Gratitude is a powerful mindset for anyone to have. It cultivates contentment, abundance, uplifts moods, shifts perspective, and opens up more opportunities to be grateful for. Gratitude goes beyond saying that we are thankful but a belief that we truly blessed.
Teaching children about thankfulness early on helps them to be happier and appreciative, reduces feelings of envy and comparison, makes them to become more optimistic, and deepens relationships.
Here are some of the ways to instill this attitude in children.
Gift them with a gratitude journal
There is power in writing down things. It brings words to life. Reflecting on positive experiences can add more of that in their lives.
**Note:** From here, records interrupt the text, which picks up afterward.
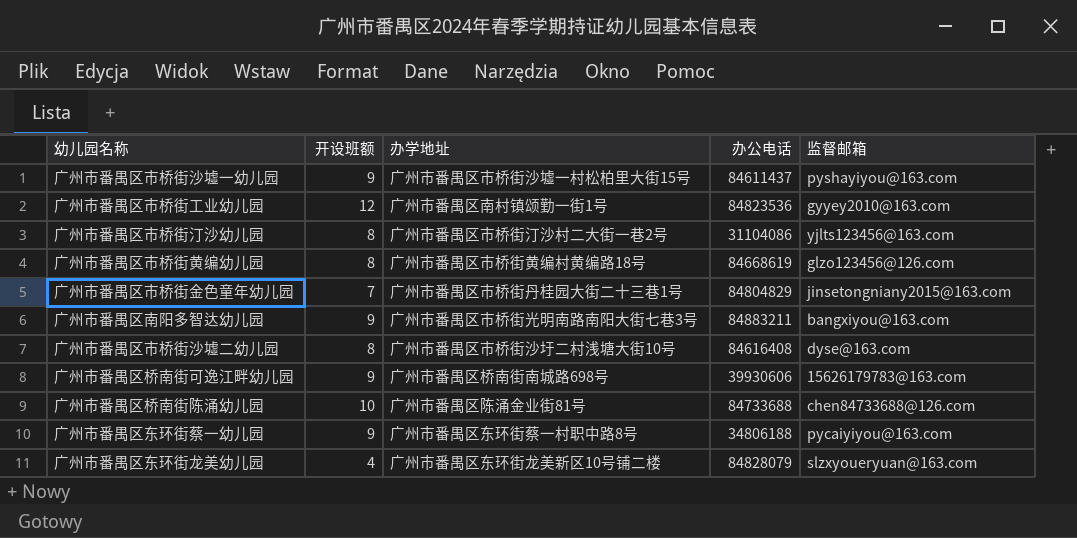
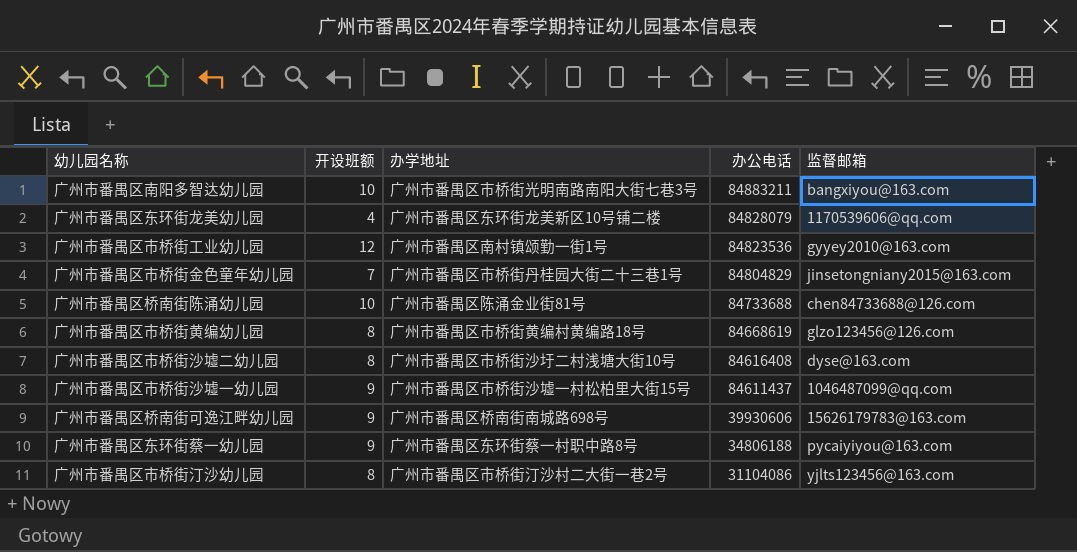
row order: none -> 办公电话 descending
广州市番禺区南阳多智达幼儿园 | 开设班额: 9 -> 10
广州市番禺区东环街龙美幼儿园 | 监督邮箱: slzxyoueryuan@163.com -> 1170539606@qq.com
广州市番禺区市桥街沙墟一幼儿园 | 监督邮箱: pyshayiyou@163.com -> 1046487099@qq.com

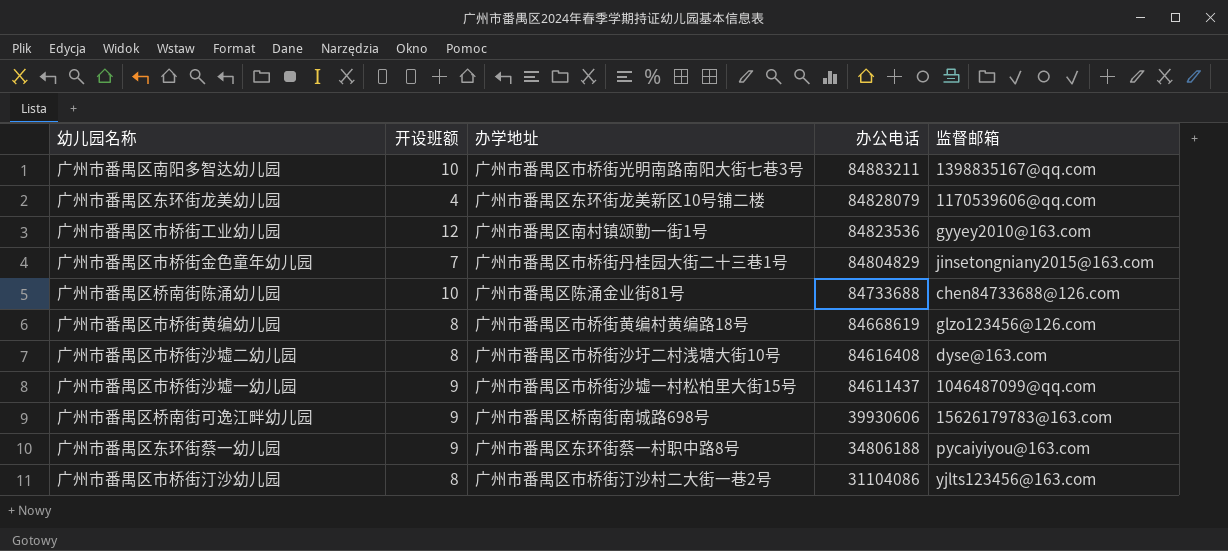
广州市番禺区南阳多智达幼儿园 | 监督邮箱: bangxiyou@163.com -> 1398835167@qq.com

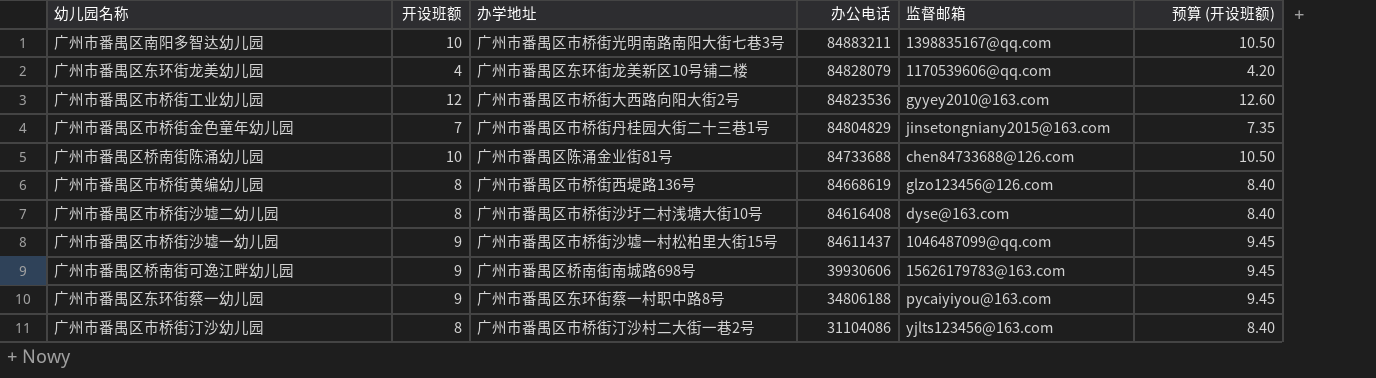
column 预算 (开设班额) | formula: none -> [开设班额] * 1.05
广州市番禺区市桥街工业幼儿园 | 办学地址: 广州市番禺区南村镇颂勤一街1号 -> 广州市番禺区市桥街大西路向阳大街2号
广州市番禺区市桥街黄编幼儿园 | 办学地址: 广州市番禺区市桥街黄编村黄编路18号 -> 广州市番禺区市桥街西堤路136号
Get them a journal from bookstores which they can deliver at your doorstep as you safely stay at home, if you can. Or have a simple unwritten notebook they can use specifically for gratitude journaling.
Creating a habit of writing down five or even more things they are grateful for every day before they go to sleep, makes for happier children.
Remind them of their blessings during difficult times
If we want something to be unhappy about, we will find it. If we want something to be grateful for, we will always find them.
When they are sad about a thing, it is best that we acknowledge their feelings. You can also ask them what they are happy about. This could lift their vibrations.
Help them to be giving
Giving gets our minds to think that what we have is in plenty, and that it is more than enough. Volunteer with them. Help them to share items with others. Giving brings out gratitude.
Create a gratitude mantra
Come up with a mantra with your child. The positive affirmations on this such as “I am blessed”, “I have many things to be grateful for”, “I have everything I need”, “I appreciate everything in my life”, steeps a child in a thankful mindset. Help them come up with their own too. This can become a constant point of reference to them throughout their life.
Refrain from complaining in front of them
Embody gratitude too. Talk more about what you love and less of what you dislike, especially in front of children. The little ones have huge superpowers of detecting whenever we are feeling off. It could then pass onto them.
If we complain less, we nurture the attitude of thankfulness in them.
Talk to them about gratitude
Always make them believe that there is more than enough. Whenever we run out of an item in the house, you could say something like, “we will get it next time” instead of “we do not have it.”
Teach them to notice the things to be grateful for, explain the need to be grateful, and how to express gratitude in everyday life. Teaching a child to view the world from a perspective of appreciation and not of scarcity.
Use the words “please” and “thank you”
When children hear the two words genuinely spoken a lot, it shows that one, respect and lack of entitlement. Therefore we can ask by using the word “please.” Two, we are grateful for what it is that we get.
Thank them too when they help out at home.
Help them to care for stuff
Teaching them to care for the things they own projects an appreciation for those things. It will impart responsibility. These two is a manifest of gratitude mindset whereas taking things for granted is not.
Read books about gratitude to your child
Children can also learn through reading. Get books which talk about thankfulness. As they interact with characters and experience different situations on gratitude through a book, it will encourage them to be thankful too.